Do you sometimes find it hard to study—really study—the scriptures? Here are some ideas you can use to add more life to your scripture study and make the most of your reading time.
Pray and Seek the Spirit
Ask Heavenly Father to help you feel the Spirit as you read the scriptures. The scriptures were given by revelation and can be understood by revelation. When we rely on help from our Heavenly Father and the Spirit, we become humble, teachable, and ready to learn.
Look at Maps
Maps can help set the stage for your scripture study. The words and stories will have more meaning if you have a better understanding of distances traveled, climate, topography, and other prominent features of the places you’re reading about. For example, the story of Jonah in the Old Testament (see Jonah 1–3) gains depth when we know that the city of Nineveh was located close to modern-day Iraq and that Tarshish might have been located in Spain.
How far away are these two places from each other? What would Jonah have to do to travel to each place? It was a long, difficult trip. How does this knowledge change your understanding of the story?
Look for Lists
Often a verse or verses of scripture will include a list. Once you start to recognize lists in the scriptures, you will see them often. For example, in 3 Nephi 17:3, Jesus has compassion on the Nephites and recognizes they are tired after a long day of listening and learning. He gives the Nephites a list of things to do:
“Go ye unto your homes, and
“Ponder upon the things which I have said, and
“Ask of the Father, in my name, that ye may understand, and
“Prepare your minds for the morrow.”
Can this list help us get more out of our attendance at Church meetings? How can doing the things on this list help us with our scripture study? Whenever you see a list in the scriptures, write it out and see if you can apply the same steps to aspects of your life.
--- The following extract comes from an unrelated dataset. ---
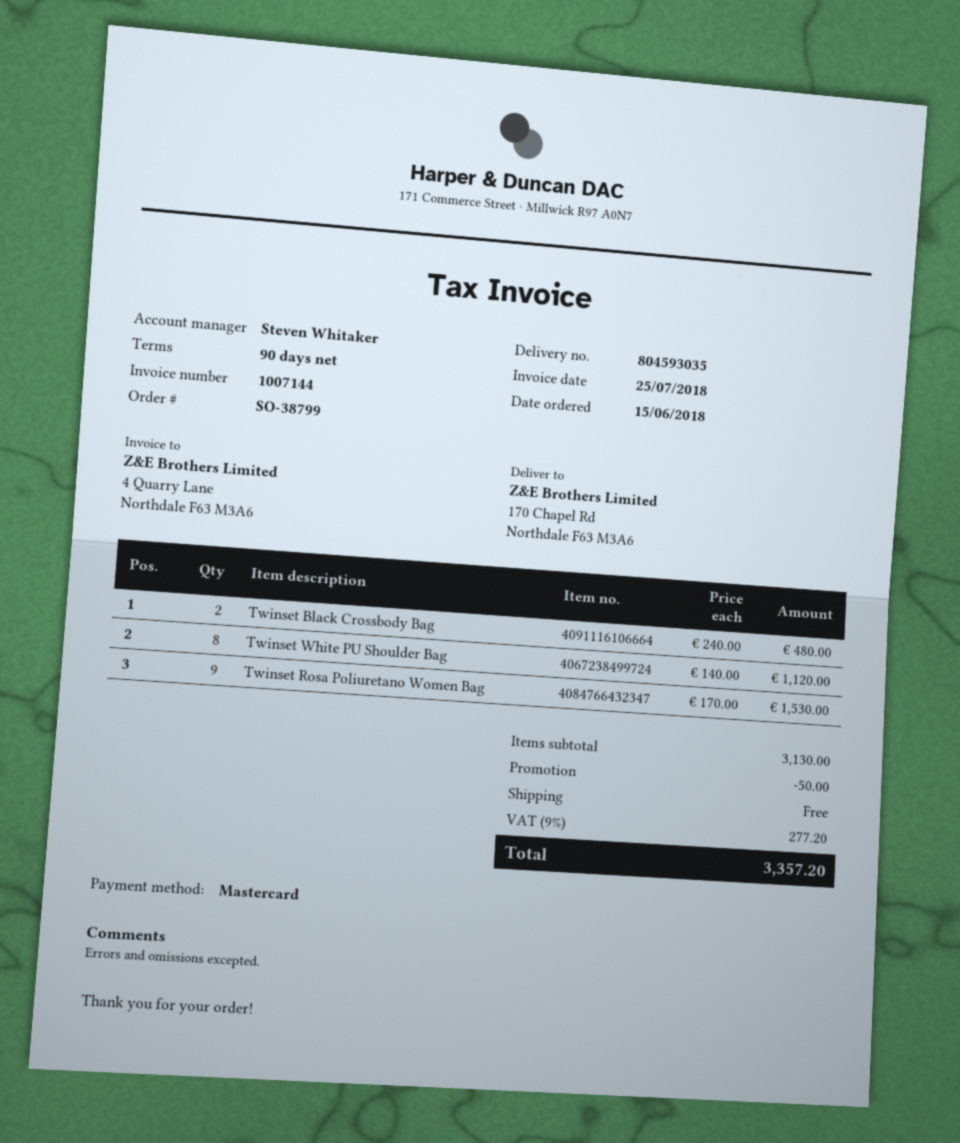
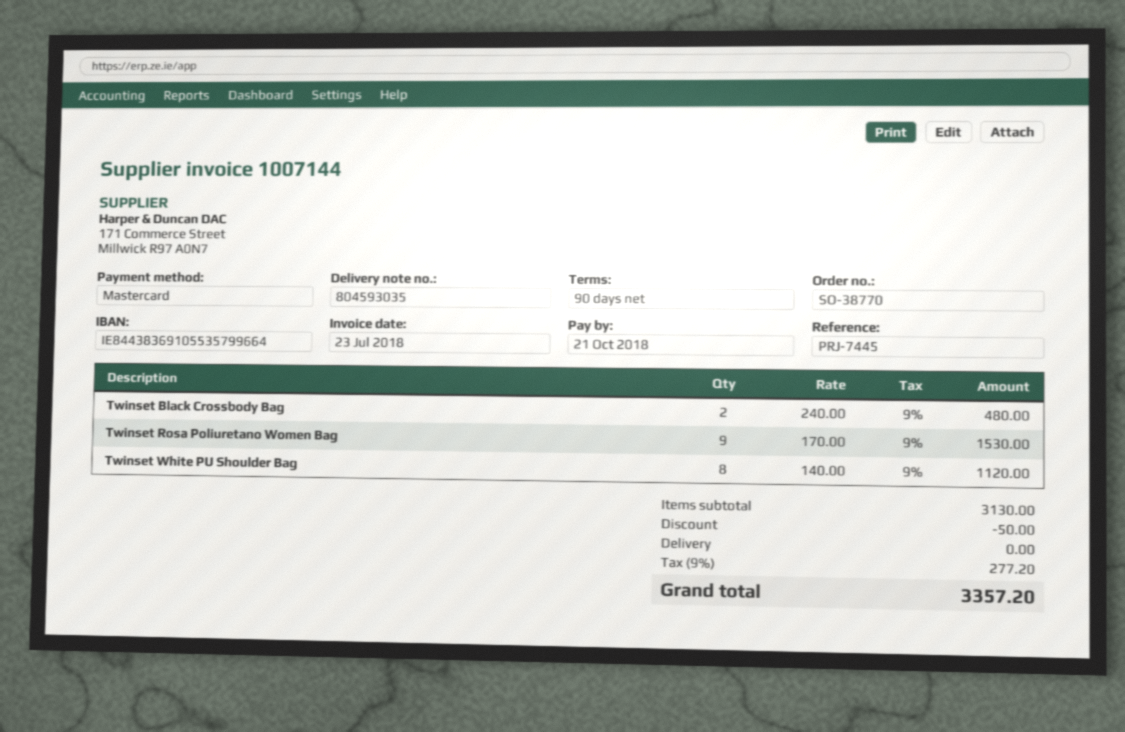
order number: SO-38799 -> SO-38770
invoice date: 2018-07-25 -> 2018-07-23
Look for Patterns and Repetition
When you notice a pattern or repetition in the scriptures, there’s often something to be learned from it, like in the accounts of Christ’s birth in the New Testament. In Matthew 2, Matthew repeats the phrase “that it might be fulfilled.” He focuses on how various elements of the Savior’s birth fulfilled Old Testament prophecies. Instead of creating a pattern of words like Matthew, Luke creates a pattern of people in his account found in Luke 2, where the shepherds, Simeon, and Anna all saw and bore testimony of the Savior’s divinity.
What can we learn from these two accounts of the Savior’s birth? What do you think each writer was trying to accomplish by telling the story the way he did?
Look for Commandments and Promised Blessings
Often in the scriptures, when the Lord gives commandments He then tells us the blessings we will receive from keeping them. Consider the following:
“Ask, and ye shall receive; knock, and it shall be opened unto you” (D&C 4:7).
“And all saints who remember to keep and do these sayings, walking in obedience to the commandments [the Word of Wisdom], shall receive health in their navel and marrow to their bones” (D&C 89:18).
“Let thy bowels also be full of charity towards all men, and to the household of faith, and let virtue garnish thy thoughts unceasingly; then shall thy confidence wax strong in the presence of God” (D&C 121:45).
Consider using two colored pencils as you read, marking commandments in one color and promised blessings in another. What do you notice? How does this pattern affect your testimony of our Heavenly Father’s love for you?
Look for Personal Application
Nephi tells us that we should liken the scriptures unto ourselves (see1 Nephi 19:23). The scriptures were written for us and apply to our lives. For example, we may not find ourselves mining ore to make tools to build a ship (see 1 Nephi 17), but all of us will be asked to do hard things. How can the way Nephi responded to his challenge to build a ship help us respond to our missions?
The more you practice looking for personal application, the quicker you will begin to see it. The Spirit can teach us the beautiful truths of the scriptures if we do our part. But we have to open them and do more than just read the words. As we study with the Spirit, the scriptures can truly come to life for us.
“As we engage with God in sincere prayer, read and study each day from the scriptures, ponder on what we have read and felt, and then apply and live the lessons learned, we draw nearer to Him. God’s promise is that as we seek diligently from the best books, ‘[He] shall give unto [us] knowledge by his Holy Spirit’ (D&C 121:26; see also D&C 109:14–15).”
Elder Ian S. Ardern of the Seventy, “A Time to Prepare,” Ensign, Nov. 2011, 32.